In late May, 1924, Louise joined friends for a cruise to the Caribbean. Max was again unable to accompany her because of work, this time with his newest writer, Douglas Southall Freeman. Freeman had a doctorate in history from Johns Hopkins University and was editor of the Richmond NewsLeader . The history of the Confederacy was his passion, and he had edited the wartime correspondence between Robert E. Lee and Jefferson Davis. In 1914 Scribners had commissioned him to write a short biography of Lee, on which he worked under Edward L. Burlingame. Almost a decade later the book still had not appeared. Burlingame had died, and Perkins, with a lifelong interest in the Civil War, was assigned to assist the author. In 1924 Freeman wrote his new editor:The whole trouble about my Lee is that I have been waiting to have a view of the final cache of Lee papers in the Confederate Memorial Institute. I did not think it quite fair, nor in any sense desirable to publish a book on Lee until I was able to examine this material. It seemed quite stupid to go into print when the last remaining collection of Lee matter was almost in one’s hands.

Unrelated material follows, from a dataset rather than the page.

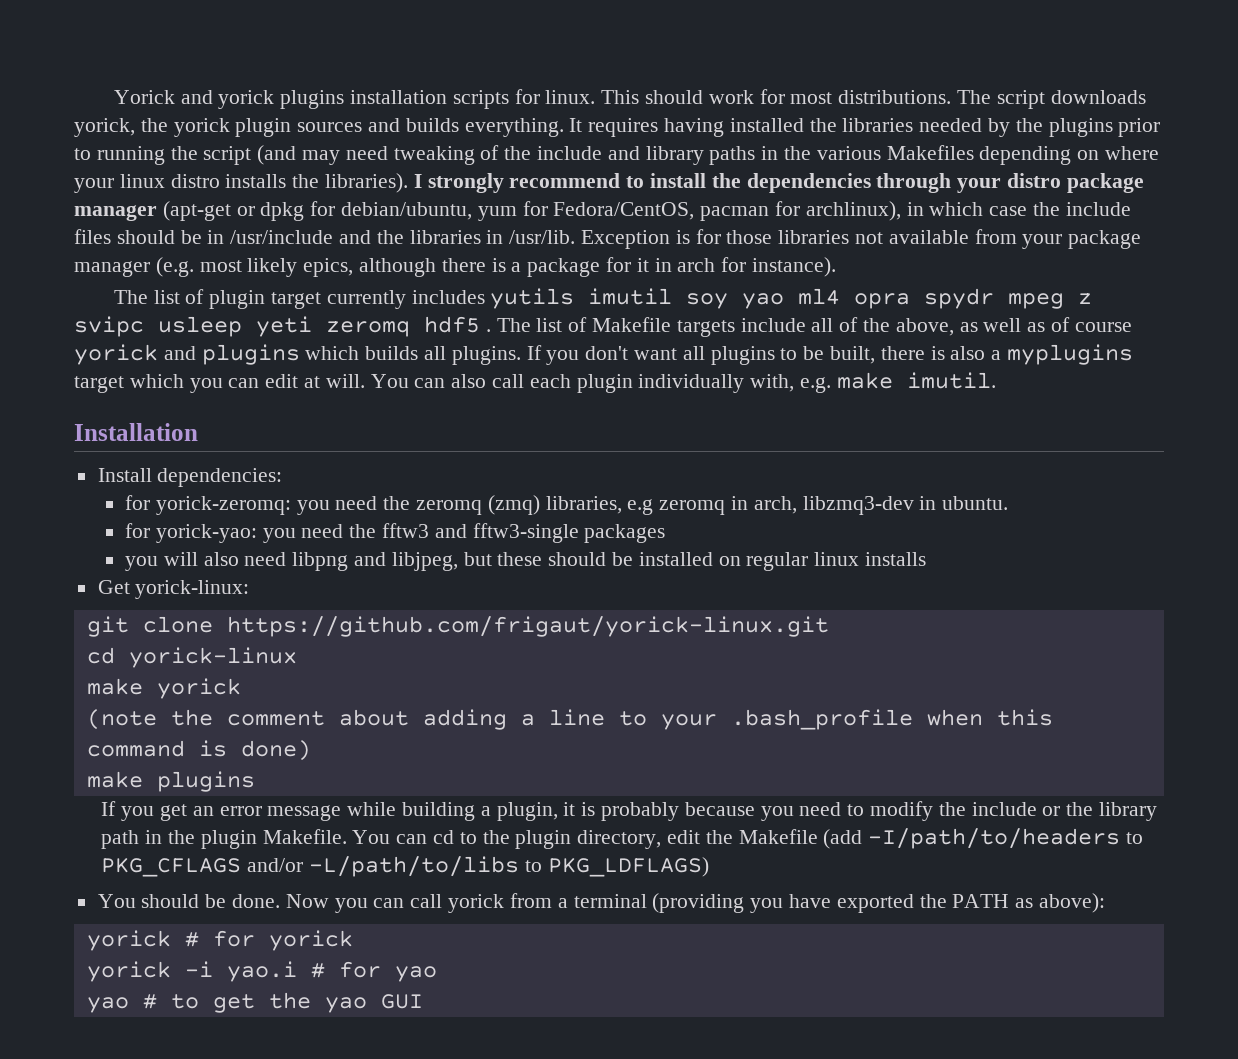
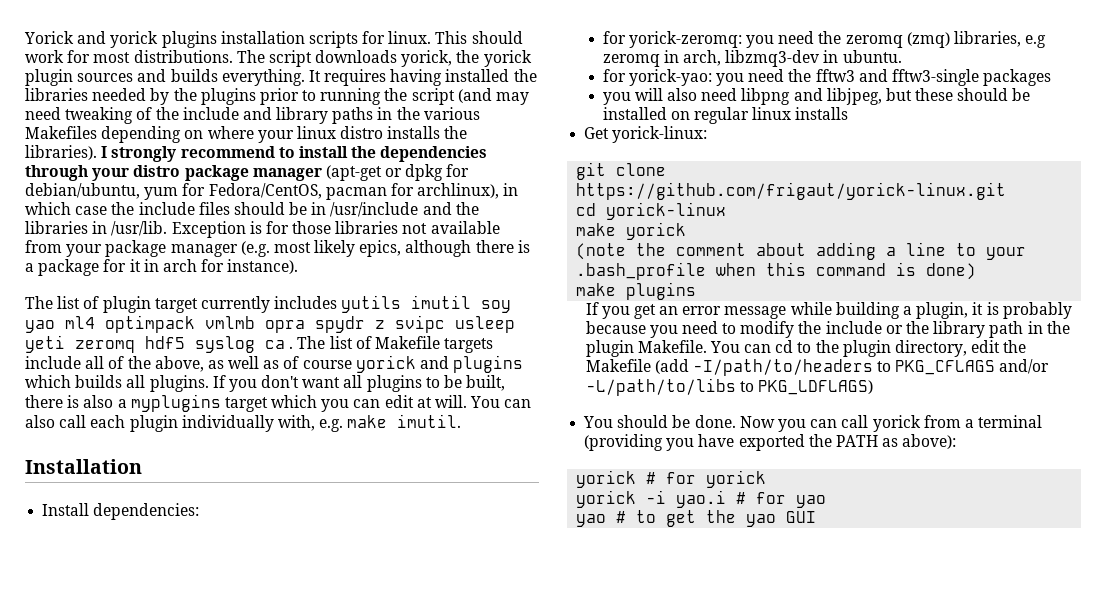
- The list of plugin target currently includes yutils imutil soy yao ml4 opra spydr mpeg z svipc usleep yeti zeromq hdf5 .
+ The list of plugin target currently includes yutils imutil soy yao ml4 optimpack vmlmb opra spydr z svipc usleep yeti zeromq hdf5 syslog ca .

The papers were due to be turned over forthwith, but Freeman projected another long delay before he could meet the demands of his contract. The thought of compacting all the material into 100,000 words, as Scribners expected, was mind-boggling. During his nine years of waiting for the manuscript, Burlingame had always been patient in dealing with Freeman. “I hope a like mantle covers your shoulders,” the author wrote Perkins. Max had more than patience. He had a new plan which would postpone the appearance of Dr. Freeman’s work for another decade but might ensure its place for centuries. Perkins suggested that Freeman undertake a definitive biography of Robert E. Lee, without regard for time or length.

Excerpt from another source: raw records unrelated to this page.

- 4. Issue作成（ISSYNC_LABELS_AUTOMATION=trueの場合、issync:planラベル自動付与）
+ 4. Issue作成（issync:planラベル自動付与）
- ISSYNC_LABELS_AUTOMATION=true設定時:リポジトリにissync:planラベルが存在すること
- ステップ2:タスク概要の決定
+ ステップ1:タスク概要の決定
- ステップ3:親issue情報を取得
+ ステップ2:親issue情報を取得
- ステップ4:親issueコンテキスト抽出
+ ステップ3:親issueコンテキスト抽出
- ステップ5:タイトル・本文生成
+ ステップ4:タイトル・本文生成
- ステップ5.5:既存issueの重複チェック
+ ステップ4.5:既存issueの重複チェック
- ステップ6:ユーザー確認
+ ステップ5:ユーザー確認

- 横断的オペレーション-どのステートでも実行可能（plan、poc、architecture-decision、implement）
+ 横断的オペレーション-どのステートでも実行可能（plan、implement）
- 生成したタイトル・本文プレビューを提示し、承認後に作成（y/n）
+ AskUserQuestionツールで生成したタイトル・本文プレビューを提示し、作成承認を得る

In May, 1924, Max went to Virginia to discuss the project with him. On the way down, he considered the idea of seeing Elizabet
h Lemmon; in Richmond he made inquiries about how he could get to Middleburg. But, just a few hours’ drive away, he could not bring himself to approach her. Max stuck to business instead, staying in Richmond with Freeman and trooping across the city that would be the backdrop for so much of Freeman’s writing. It would be ten more years before Freeman would present Max with a completed manuscript of his monumental work.

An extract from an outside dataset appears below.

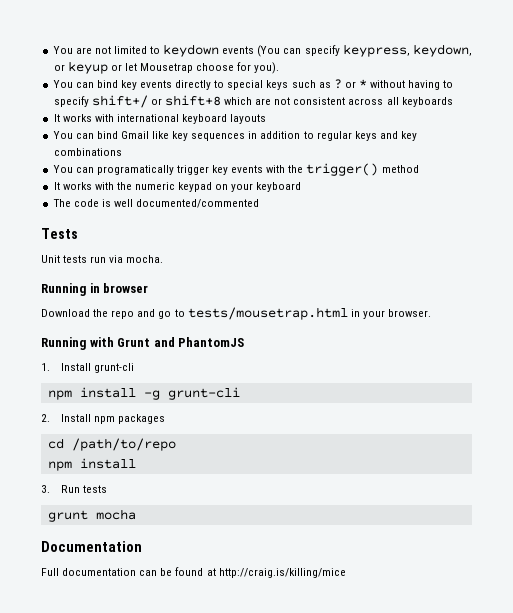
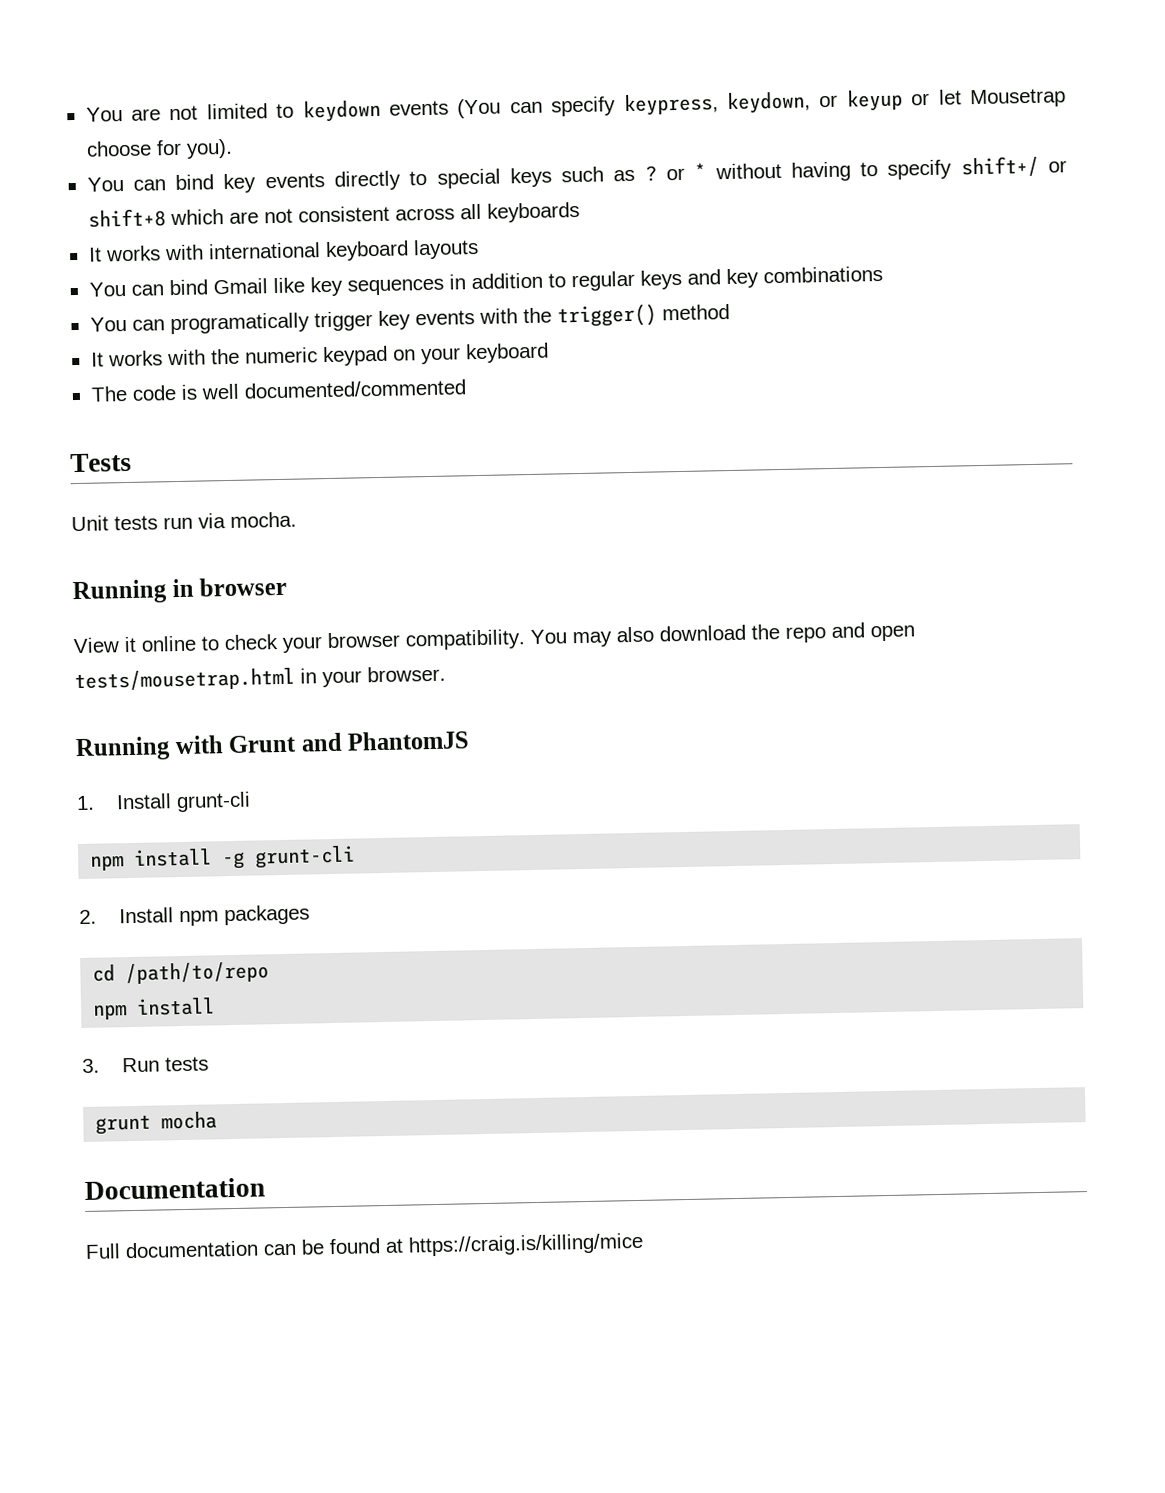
- Download the repo and go to tests/mousetrap.html in your browser.
+ View it online to check your browser compatibility. You may also download the repo and open tests/mousetrap.html in your browser.
- Full documentation can be found at http://craig.is/killing/mice
+ Full documentation can be found at https://craig.is/killing/mice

A letter Max received from Elizabeth Lemmon after his return to New York made him wish he had seen her when he was in Virginia. She mentioned a haircut that had given her a new look, and said her deepening involvement in astrology had added to the “transformation.” Just the thought that Elizabeth might somehow be different from the first vision he had of her disturbed him. He replied:I can imagine no substitute that would be even “just as good.” Will the new Elizabeth lack that Goddesslike repose which was among the qualities that so distinguished her from all the others—eager, restless, striving women. And if she should I’d almost rather not see her, for to do so would be to impair the image of The Elizabeth who would otherwise, at least survive in my memory.